QUOTE (AtaqueEG @ Jan 18 2004, 09:02 AM)
Let me put a similar example: dog whistles. Even if I recorded one of those, handed you headphones and cranked up the volume while playing such sample, your hearing would not suffer in the slightest bit; why? because you can't hear it. It does not stimulate the "transducer" that we all have inside our ears.
This is widely documented, BTW.
*Emphasis is mine
I'd debate that. There are even legal limits on the allowed exposure to ultra sonic sounds. They're ridiculously high, but they exist.
Depending on the frequency of your "dog whistle" you might start to hear it at ~ 100dB, or even lower. Hearing 24kHz at 100dB is quite common, according to published research. I don't have the references on me, but I've posted them here before.

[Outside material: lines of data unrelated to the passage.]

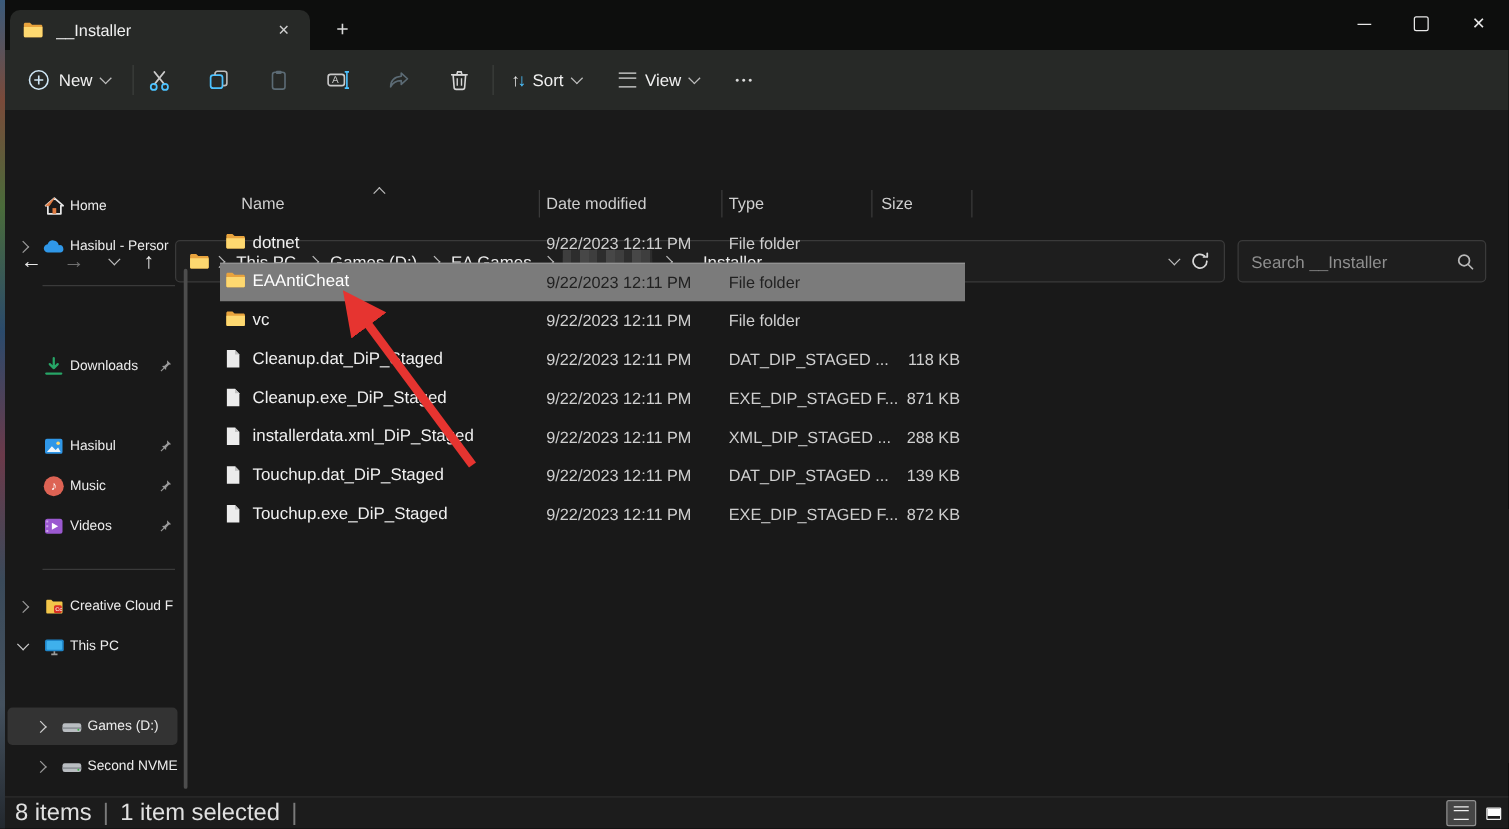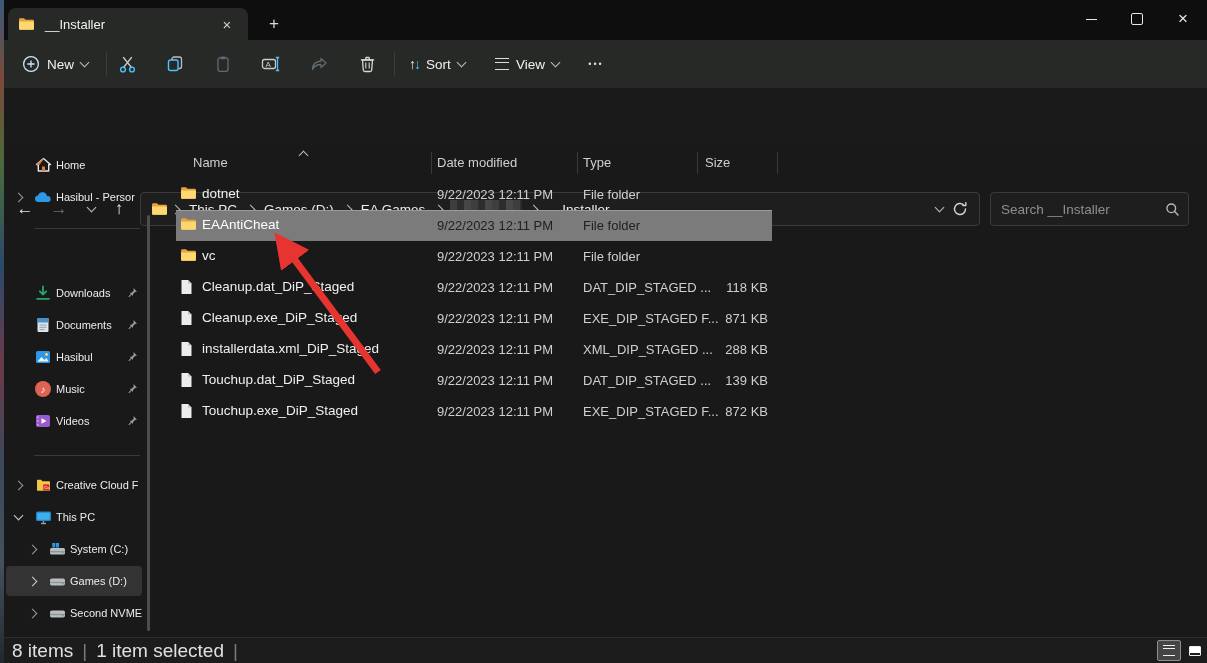--- a/index.html
+++ b/index.html
@@ -290,36 +290,20 @@
         </svg>
     </span>
     <span class="lbl">Downloads</span>
     <span class="sb-pin">
         <svg width="12" height="12" viewBox="0 0 13 13">
           <path d="M8.2 1.2l3.6 3.6-1.9.5-2.3 2.3-.2 2.2-1.4-1.4-2.7 2.7-.7-.7 2.7-2.7-1.4-1.4 2.2-.2 2.3-2.3z" fill="#9a9a9a"></path>
         </svg>
       </span>
   </div>
 
-  <div class="sb-item" style="top:310px">
-    <span class="sb-chev"></span>
-    <span class="sb-ico">
-      <svg width="14" height="16" viewBox="0 0 14 16">
-          <rect x="1.5" y="1" width="11" height="14" rx="1.2" fill="#dde4ea"></rect>
-          <rect x="1.5" y="1" width="11" height="4.5" fill="#4a90c9"></rect>
-          <path d="M3.5 8h7M3.5 10.3h7M3.5 12.6h5" stroke="#8aa4b8" stroke-width="1"></path>
-        </svg>
-    </span>
-    <span class="lbl">Documents</span>
-    <span class="sb-pin">
-        <svg width="12" height="12" viewBox="0 0 13 13">
-          <path d="M8.2 1.2l3.6 3.6-1.9.5-2.3 2.3-.2 2.2-1.4-1.4-2.7 2.7-.7-.7 2.7-2.7-1.4-1.4 2.2-.2 2.3-2.3z" fill="#9a9a9a"></path>
-        </svg>
-      </span>
-  </div>
 
   <div class="sb-item" style="top:342px">
     <span class="sb-chev"></span>
     <span class="sb-ico">
       <svg width="16" height="14" viewBox="0 0 16 14">
           <rect x="1" y="1" width="14" height="12" rx="1.5" fill="#2f97e8"></rect>
           <path d="M2.5 11.5l4-4.5 3 3 2-2 2 3.5z" fill="#eef6fc"></path>
           <circle cx="11.5" cy="4.5" r="1.4" fill="#fdd870"></circle>
         </svg>
     </span>
@@ -386,40 +370,20 @@
     <span class="sb-ico">
       <svg width="17" height="15" viewBox="0 0 17 15">
           <rect x="1" y="1.5" width="15" height="9.5" rx="1.5" fill="#1f86c9"></rect>
           <rect x="2.3" y="2.8" width="12.4" height="7" rx="0.8" fill="#3fb0ec"></rect>
           <path d="M6 13.5h5M8.5 11v2.5" stroke="#9a9a9a" stroke-width="1.3"></path>
         </svg>
     </span>
     <span class="lbl">This PC</span>
   </div>
 
-  <div class="sb-item" style="top:534px">
-    <span class="sb-indent"></span>
-    <span class="sb-chev">
-        <span class="chev right" style="border-color:#9a9a9a"></span>
-      </span>
-    <span class="sb-ico">
-      <svg width="17" height="14" viewBox="0 0 17 14">
-          <rect x="1" y="6" width="15" height="6.5" rx="1.5" fill="#b9bdc1"></rect>
-          <rect x="1" y="9" width="15" height="1.4" fill="#8f9499"></rect>
-          <circle cx="13.7" cy="10.8" r="0.8" fill="#3fae4a"></circle>
-          <g fill="#2f97e8">
-            <rect x="3.2" y="1" width="3.1" height="3.1"></rect>
-            <rect x="6.9" y="1" width="3.1" height="3.1"></rect>
-            <rect x="3.2" y="4.2" width="3.1" height="1.4"></rect>
-            <rect x="6.9" y="4.2" width="3.1" height="1.4"></rect>
-          </g>
-        </svg>
-    </span>
-    <span class="lbl">System (C:)</span>
-  </div>
 
   <div class="sb-item sb-sel" style="top:566px">
     <span class="sb-indent"></span>
     <span class="sb-chev">
         <span class="chev right" style="border-color:#cfcfcf"></span>
       </span>
     <span class="sb-ico">
       <svg width="17" height="14" viewBox="0 0 17 14">
           <rect x="1" y="4.5" width="15" height="7" rx="1.8" fill="#b9bdc1"></rect>
           <rect x="1" y="7.8" width="15" height="1.4" fill="#8f9499"></rect>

As for wrecking your hearing with psychoacoustic coded sounds - in the short term, that's nonesense. And the fact that all "real life" sounds aren't coded means it won't happen - ever.
But if
everything you ever heard came via a cheap 3" speaker, I'm sure your ears would adapt to this in some way. But I'm not sure sure whether they'd boost the unused frequency extremes, or lose them.
Similarly, if
everything you ever heard had noise added tightly around the limits of spectral masking (either just within, or just outside - i.e. good codec, or bad codec!) it's not inconceivable that the ear would adapt in some way. The existing human sharp spectral masking curves are due to an active neural feedback process - the basic "dead ear" curves are much wider. Would the neural tuning curves become sharper to filter out the noise, or wider to stop us from actually hearing it?
I think it's likely that nothing would change. For one thing, the existing shape doesn't match anything specific in our environment, but can behave as a useful time/frequency compromise for some tasks. Why change?
However, to say with 100% certainty that one of our senses wouldn't adapt to a continuous change in stimulus over time (or even generations) is a very brave statement indeed!
Still, the guy crank, and I enjoy mpc without worries!
Cheers,
David.
EDIT: The quality of digital TV and (especially) radio broadcasts in the UK is enough to give anyone a headache! DAB digital radio often sounds worse than FM (80kbps mp2!!!!), never mind CD! The bitrates are higher on FreeView, but most commercial stations are a transcoded mess.